From November 14 through December 2, 2016, the exhibition mineral ceremony by Julie Grosche will be on view at Mary Baldwin’s Hunt Gallery.

Julie Grosche (b.1986, France) lives and works in Brooklyn, NY, and is a graduate of Ecole Nationale Supérieure d’Art in Dijon, France. Her work has appeared internationally and has recently shown at Galerie Escougnou Cetraro, Paris; Favorite Goods, Los Angeles, CA; Kappa Theta Phi, Richmond, VA; Emerson-Dorsch, Miami, FL; L’Atelier KSR, Berlin, Germany; Era VI VII VI, New York, NY; SPACES, Cleveland, OH. As a curator she has produced exhibitions internationally: based in Berlin, Berlin, Germany; Reference Gallery, Richmond, VA; and Oslo10, Basel, Switzerland. She co-founded PMgalerie in Berlin, Bcc an itinerant curatorial platform and ASMBLY based in NYC. She teaches and is the director the Summer Studio Program at Virginia Commonwealth University.

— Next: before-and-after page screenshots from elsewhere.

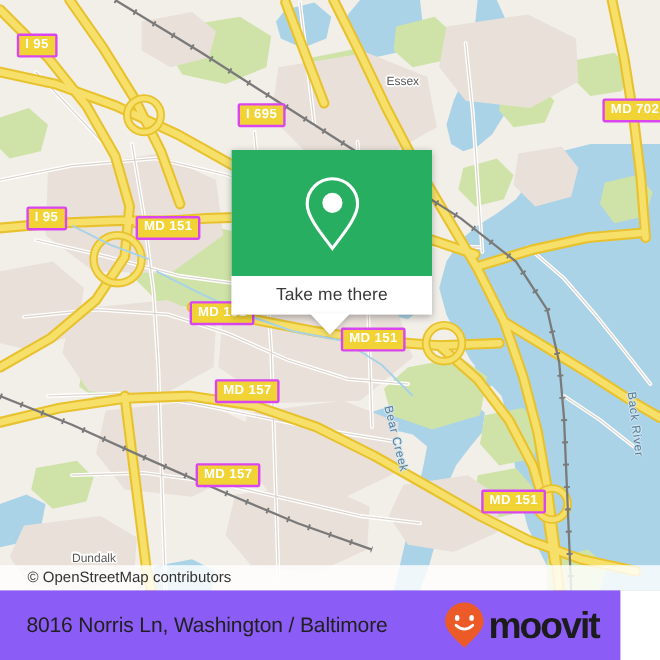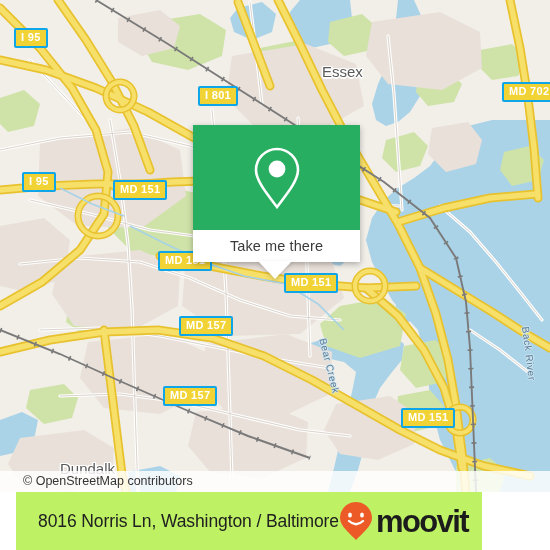"I 95" .shield { border: 2px solid #0ea5e9 -> 2px solid #d946ef }
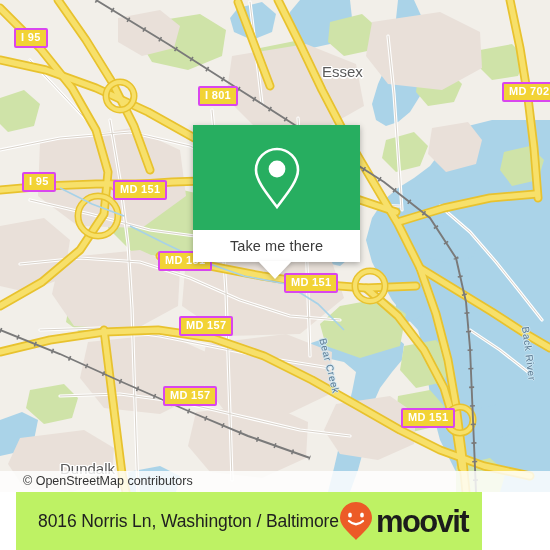"Essex" .place-label { font-size: 15px -> 10px }
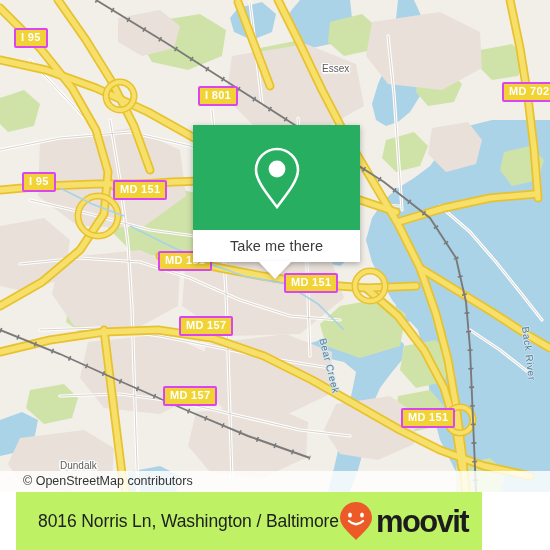"I 801" div.shield { text: 801 -> 695 }
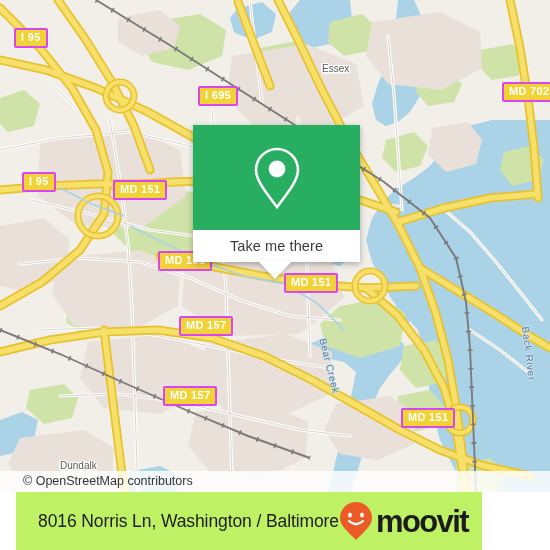"8016 Norris Ln, Washington /" #footer { background: #bef264 -> #8b5cf6; left: 16px -> 0; width: 466px -> 517px }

Julie Grosche’s new video work, mineral ceremony, continues her exploration of the natural world as allegorical fodder, satiating humanity’s appetite for symbol and meaning. mineral ceremony invites the viewer to experience the birth of a new mythology. This new mythology exists between legend and dream built of both human and non-human materials and embraces heterodoxy.

In mineral ceremony a clan of killing rocks is on a baneful mission. One of the killers, Opal, is captured. She will be roughened, washed, and then burned at the stake in a series of rituals attempting to manifest some future of harmonic existence. Ritual becomes a physical manifestation of the intangible story — myth made palpable. Expiation is sought through sacrifice.

Geology is also at the center of some of the artist’s previous works. For her it serves as a signifier. Within a stone, rare physical elements point to an unknowable past. The elements function as a channel connecting the past, present, and future, providing a mysterious and sublime form of time travel. Through myth and its accompanist, ritual, Grosche’s work awakens slumbered secrets.

The video features music by airport.

A reception will be held for the artist from 4:30 to 6 p.m. on November 14 in Hunt Gallery. The public is invited to attend. Hunt Gallery is dedicated to the exhibition of contemporary work in all media by regionally and nationally recognized artists. The gallery is open 9 a.m. to 5 p.m. Monday through Friday during the academic year. Hunt Gallery’s schedule for the 2016–17 academic year can be found online at go.marybaldwin.edu/arts/huntgallery.